Looking through the listing that follows, count every line with the string "Selon" and state the number alone.

# [Supplied data]
===

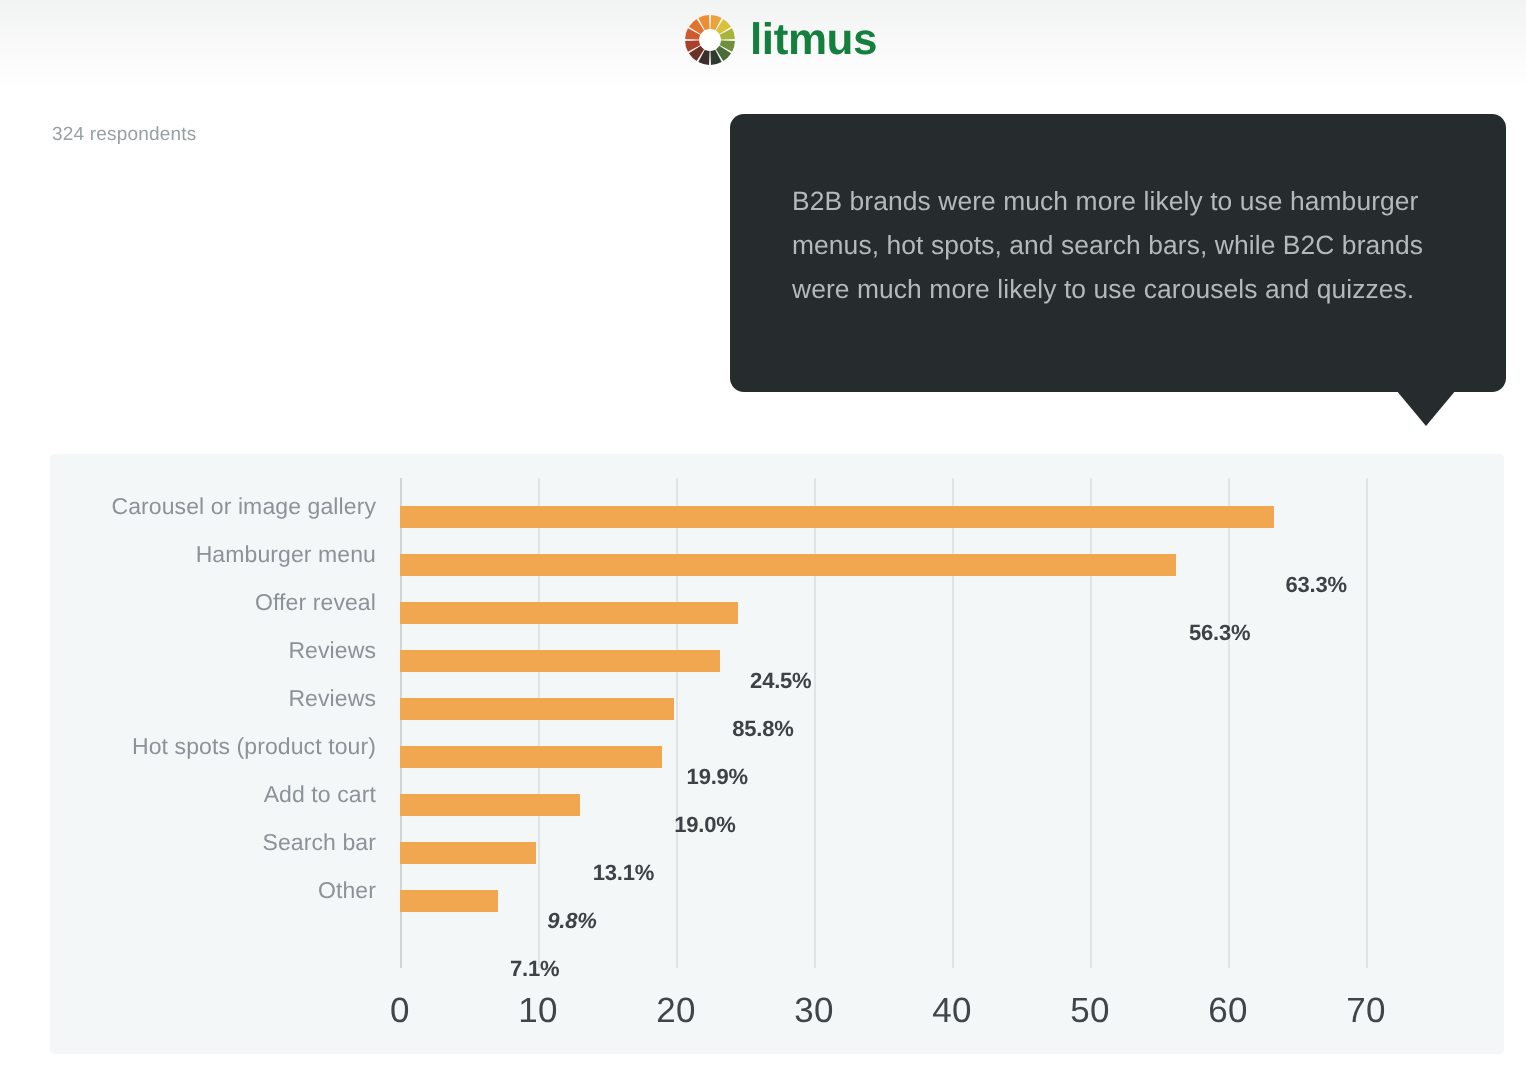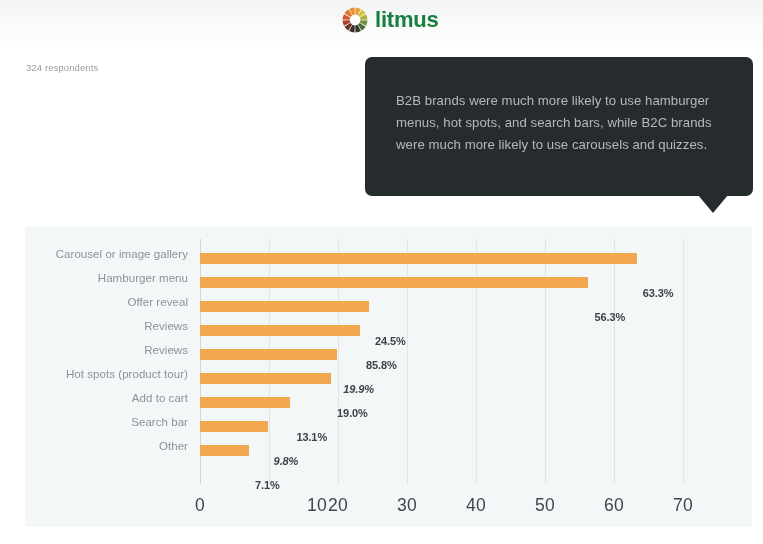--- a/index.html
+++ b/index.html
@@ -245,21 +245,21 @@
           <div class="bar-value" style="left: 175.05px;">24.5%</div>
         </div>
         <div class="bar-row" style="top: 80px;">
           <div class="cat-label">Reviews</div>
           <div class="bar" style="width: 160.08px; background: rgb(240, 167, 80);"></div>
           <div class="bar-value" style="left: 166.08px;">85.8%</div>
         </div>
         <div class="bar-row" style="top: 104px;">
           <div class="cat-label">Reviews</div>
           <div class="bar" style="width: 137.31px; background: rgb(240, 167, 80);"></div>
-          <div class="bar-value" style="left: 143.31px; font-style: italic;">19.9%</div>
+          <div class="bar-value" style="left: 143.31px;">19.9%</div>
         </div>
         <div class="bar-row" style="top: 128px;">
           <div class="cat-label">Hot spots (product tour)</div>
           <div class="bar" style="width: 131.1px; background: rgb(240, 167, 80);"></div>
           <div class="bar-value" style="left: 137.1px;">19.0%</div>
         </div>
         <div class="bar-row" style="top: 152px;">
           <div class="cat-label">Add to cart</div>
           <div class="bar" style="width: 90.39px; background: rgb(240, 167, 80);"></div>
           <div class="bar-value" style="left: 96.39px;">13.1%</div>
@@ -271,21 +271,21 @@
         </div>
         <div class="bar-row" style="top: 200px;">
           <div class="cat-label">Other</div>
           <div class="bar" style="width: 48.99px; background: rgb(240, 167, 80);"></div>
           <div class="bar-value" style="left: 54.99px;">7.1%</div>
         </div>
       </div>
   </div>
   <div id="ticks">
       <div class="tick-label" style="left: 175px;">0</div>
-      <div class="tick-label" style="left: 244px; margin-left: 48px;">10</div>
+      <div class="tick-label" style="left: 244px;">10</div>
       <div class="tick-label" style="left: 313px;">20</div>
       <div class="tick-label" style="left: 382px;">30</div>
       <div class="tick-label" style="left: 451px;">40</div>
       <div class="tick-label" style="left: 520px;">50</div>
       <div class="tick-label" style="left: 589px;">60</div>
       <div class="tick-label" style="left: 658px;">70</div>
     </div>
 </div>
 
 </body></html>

===

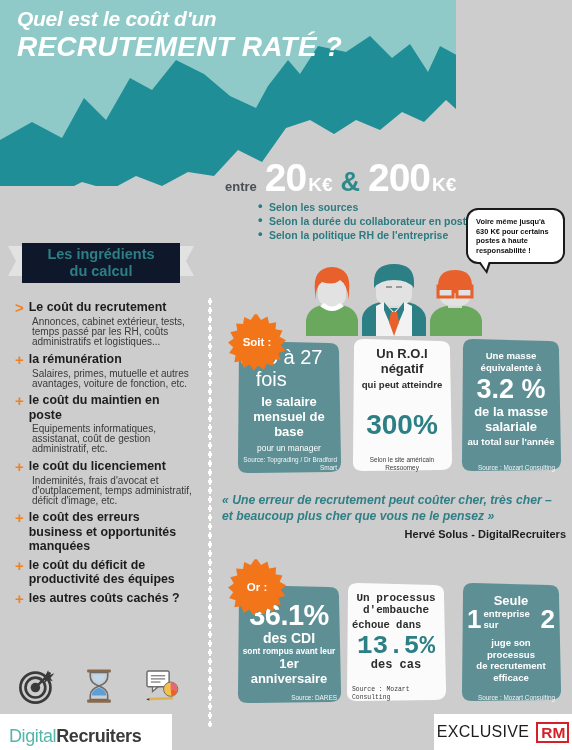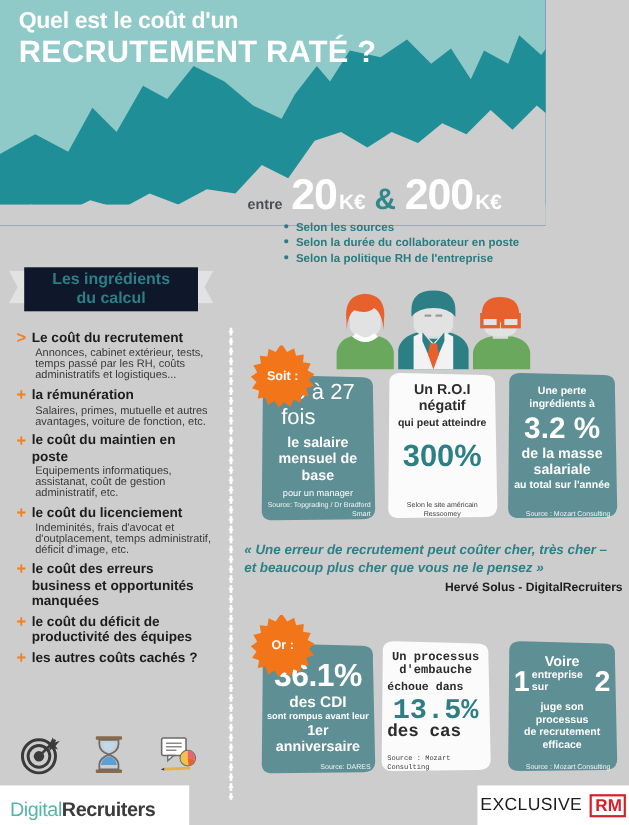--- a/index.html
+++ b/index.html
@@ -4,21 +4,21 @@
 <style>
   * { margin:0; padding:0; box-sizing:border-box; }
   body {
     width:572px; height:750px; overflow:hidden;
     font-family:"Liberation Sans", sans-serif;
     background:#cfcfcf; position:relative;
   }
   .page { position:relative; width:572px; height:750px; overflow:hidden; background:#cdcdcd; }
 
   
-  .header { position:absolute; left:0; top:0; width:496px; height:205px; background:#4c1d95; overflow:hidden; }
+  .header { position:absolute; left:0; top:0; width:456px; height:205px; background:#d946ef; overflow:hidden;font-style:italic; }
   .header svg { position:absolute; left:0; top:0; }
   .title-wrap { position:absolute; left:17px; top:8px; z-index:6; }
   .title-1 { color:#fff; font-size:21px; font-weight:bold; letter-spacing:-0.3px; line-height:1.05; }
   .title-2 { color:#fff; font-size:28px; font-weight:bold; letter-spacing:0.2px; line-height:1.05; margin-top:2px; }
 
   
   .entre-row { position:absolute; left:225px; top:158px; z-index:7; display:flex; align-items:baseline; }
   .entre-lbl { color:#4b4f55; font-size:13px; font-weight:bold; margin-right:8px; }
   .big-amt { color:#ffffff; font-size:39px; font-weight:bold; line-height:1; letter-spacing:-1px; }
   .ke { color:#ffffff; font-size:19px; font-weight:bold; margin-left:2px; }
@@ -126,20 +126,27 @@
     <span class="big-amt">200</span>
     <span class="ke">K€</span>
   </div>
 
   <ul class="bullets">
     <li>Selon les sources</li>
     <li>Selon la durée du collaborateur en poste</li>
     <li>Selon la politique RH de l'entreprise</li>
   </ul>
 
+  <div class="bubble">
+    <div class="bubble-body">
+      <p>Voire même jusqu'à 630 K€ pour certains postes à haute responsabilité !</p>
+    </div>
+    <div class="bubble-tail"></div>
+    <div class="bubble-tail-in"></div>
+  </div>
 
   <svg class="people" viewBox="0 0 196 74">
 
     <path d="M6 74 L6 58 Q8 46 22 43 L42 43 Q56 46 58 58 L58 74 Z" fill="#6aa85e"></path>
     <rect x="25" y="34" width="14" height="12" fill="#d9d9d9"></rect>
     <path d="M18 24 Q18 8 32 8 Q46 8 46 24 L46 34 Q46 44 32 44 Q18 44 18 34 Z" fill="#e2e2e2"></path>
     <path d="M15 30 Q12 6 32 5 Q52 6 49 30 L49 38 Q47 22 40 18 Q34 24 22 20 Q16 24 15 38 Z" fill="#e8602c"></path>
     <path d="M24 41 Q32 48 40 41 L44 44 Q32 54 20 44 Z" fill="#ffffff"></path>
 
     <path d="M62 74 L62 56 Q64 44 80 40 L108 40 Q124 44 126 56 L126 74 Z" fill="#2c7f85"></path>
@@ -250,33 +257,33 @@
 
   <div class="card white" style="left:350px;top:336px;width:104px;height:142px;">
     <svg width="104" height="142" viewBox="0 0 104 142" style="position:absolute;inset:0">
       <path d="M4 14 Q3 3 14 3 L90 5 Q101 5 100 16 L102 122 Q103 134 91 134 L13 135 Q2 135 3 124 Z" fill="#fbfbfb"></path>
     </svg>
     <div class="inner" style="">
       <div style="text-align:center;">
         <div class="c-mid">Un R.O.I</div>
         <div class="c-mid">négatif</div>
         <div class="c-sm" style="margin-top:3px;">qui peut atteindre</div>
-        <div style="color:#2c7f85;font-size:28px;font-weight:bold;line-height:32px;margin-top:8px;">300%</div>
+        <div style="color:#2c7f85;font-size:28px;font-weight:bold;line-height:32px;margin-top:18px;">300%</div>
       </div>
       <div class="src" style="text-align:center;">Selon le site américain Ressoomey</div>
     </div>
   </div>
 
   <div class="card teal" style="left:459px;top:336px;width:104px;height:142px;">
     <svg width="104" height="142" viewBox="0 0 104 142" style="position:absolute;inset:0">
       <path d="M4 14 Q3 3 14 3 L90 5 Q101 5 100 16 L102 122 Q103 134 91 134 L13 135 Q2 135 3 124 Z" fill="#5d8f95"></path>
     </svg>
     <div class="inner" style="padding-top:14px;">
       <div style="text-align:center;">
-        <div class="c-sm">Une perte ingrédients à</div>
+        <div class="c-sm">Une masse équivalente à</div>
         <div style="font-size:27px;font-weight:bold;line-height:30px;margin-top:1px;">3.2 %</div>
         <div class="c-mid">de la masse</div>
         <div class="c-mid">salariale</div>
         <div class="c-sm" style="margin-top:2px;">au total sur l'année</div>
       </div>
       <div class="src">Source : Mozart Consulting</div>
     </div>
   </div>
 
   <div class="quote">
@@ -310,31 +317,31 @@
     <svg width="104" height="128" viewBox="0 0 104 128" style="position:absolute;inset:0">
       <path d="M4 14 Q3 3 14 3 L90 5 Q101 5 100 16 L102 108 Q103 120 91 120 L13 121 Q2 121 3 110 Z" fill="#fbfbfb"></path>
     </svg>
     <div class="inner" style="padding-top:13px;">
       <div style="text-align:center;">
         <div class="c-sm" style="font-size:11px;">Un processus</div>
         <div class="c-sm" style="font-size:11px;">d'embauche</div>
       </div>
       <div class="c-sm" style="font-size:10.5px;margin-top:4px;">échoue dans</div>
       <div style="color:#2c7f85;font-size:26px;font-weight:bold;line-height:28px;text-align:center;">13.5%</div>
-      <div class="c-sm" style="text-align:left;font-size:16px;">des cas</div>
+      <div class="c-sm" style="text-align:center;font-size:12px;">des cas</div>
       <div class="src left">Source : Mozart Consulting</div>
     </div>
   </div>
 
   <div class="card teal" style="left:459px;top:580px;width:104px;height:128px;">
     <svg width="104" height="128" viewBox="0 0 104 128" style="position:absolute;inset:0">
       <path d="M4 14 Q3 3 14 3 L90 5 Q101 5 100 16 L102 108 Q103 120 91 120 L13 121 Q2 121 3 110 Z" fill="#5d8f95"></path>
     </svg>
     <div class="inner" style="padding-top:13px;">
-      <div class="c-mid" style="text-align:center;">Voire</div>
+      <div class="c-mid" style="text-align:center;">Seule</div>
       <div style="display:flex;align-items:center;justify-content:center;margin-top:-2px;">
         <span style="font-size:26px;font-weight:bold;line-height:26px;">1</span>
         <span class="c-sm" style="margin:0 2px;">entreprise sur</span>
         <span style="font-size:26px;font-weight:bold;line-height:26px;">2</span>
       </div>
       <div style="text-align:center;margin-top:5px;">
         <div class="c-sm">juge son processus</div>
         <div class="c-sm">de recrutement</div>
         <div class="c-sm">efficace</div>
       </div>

===

# [Your response]
4